TASK DIRECTIONS: All that should come back is the lines of the data below from the one containing "14.09.2018: 160000 -> 212200" to the one containing "11.02.2019: none -> 1052", inclusive, exactly as they stand.

DATA:
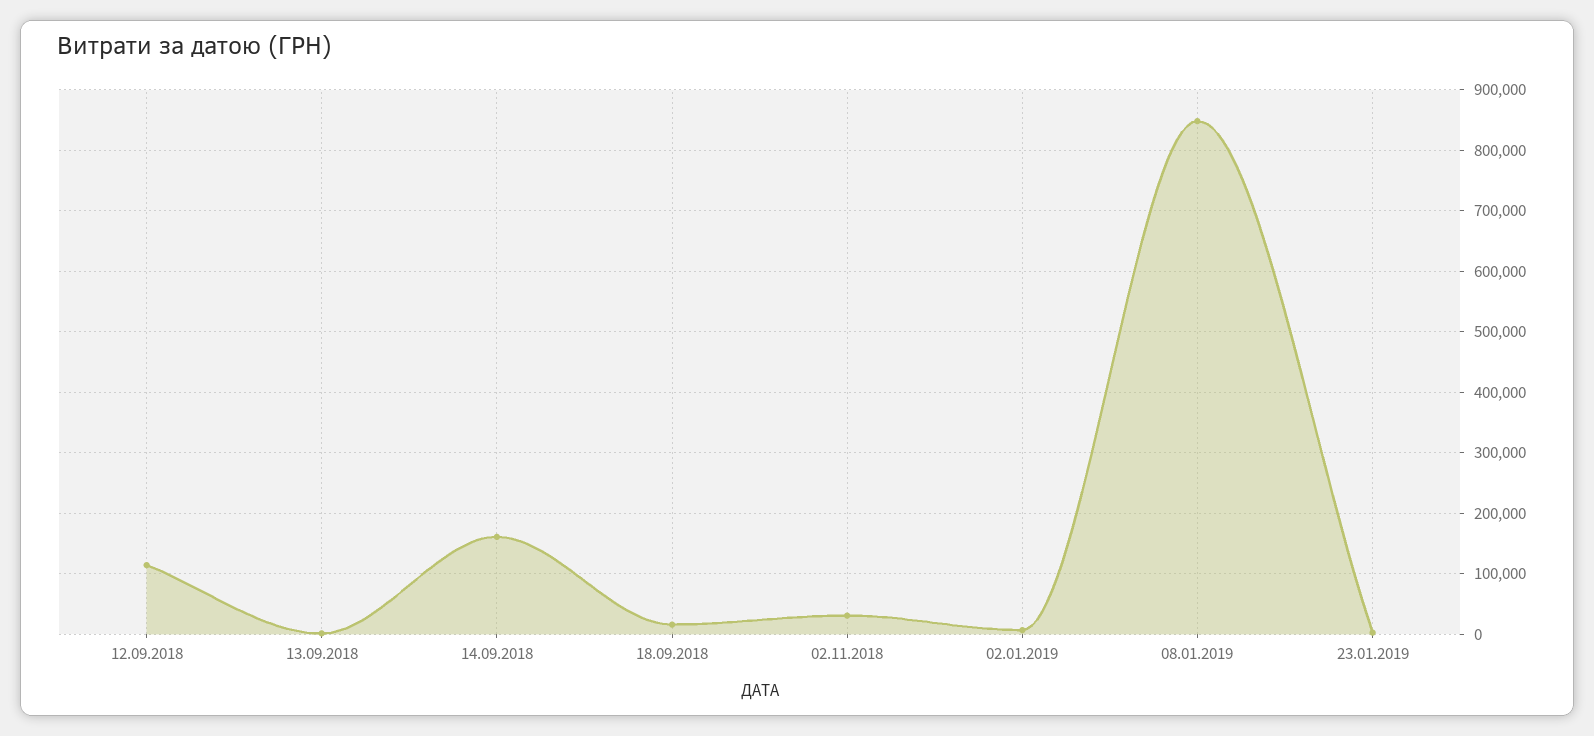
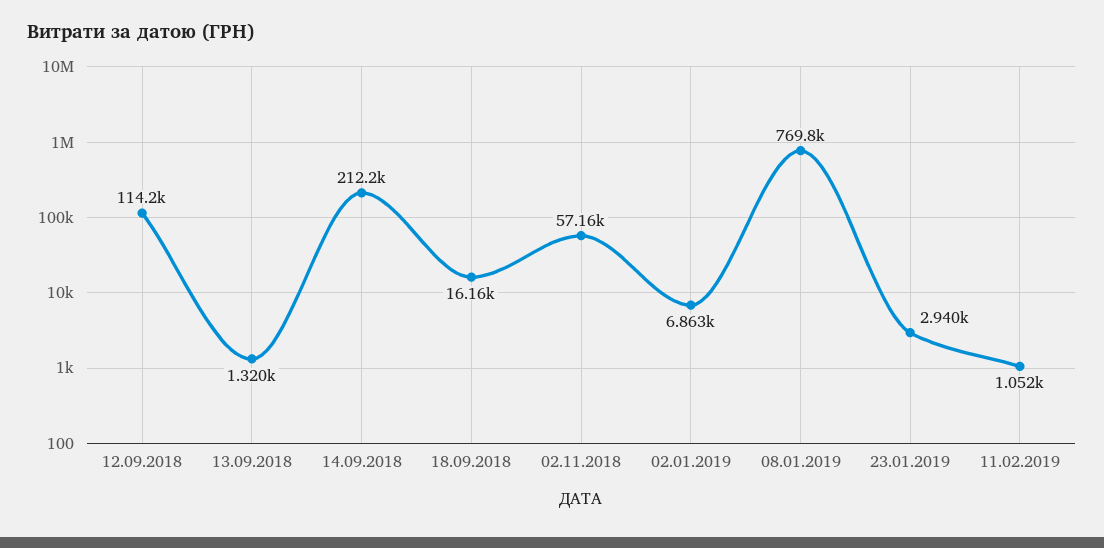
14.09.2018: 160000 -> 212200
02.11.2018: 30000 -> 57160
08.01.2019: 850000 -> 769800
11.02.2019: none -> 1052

...

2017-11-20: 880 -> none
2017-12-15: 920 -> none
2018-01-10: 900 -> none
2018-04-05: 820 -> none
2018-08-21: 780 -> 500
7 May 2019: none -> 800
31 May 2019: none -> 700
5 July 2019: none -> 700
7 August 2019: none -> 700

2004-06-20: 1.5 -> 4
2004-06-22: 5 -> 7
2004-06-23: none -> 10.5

ANSWER SPACE:
14.09.2018: 160000 -> 212200
02.11.2018: 30000 -> 57160
08.01.2019: 850000 -> 769800
11.02.2019: none -> 1052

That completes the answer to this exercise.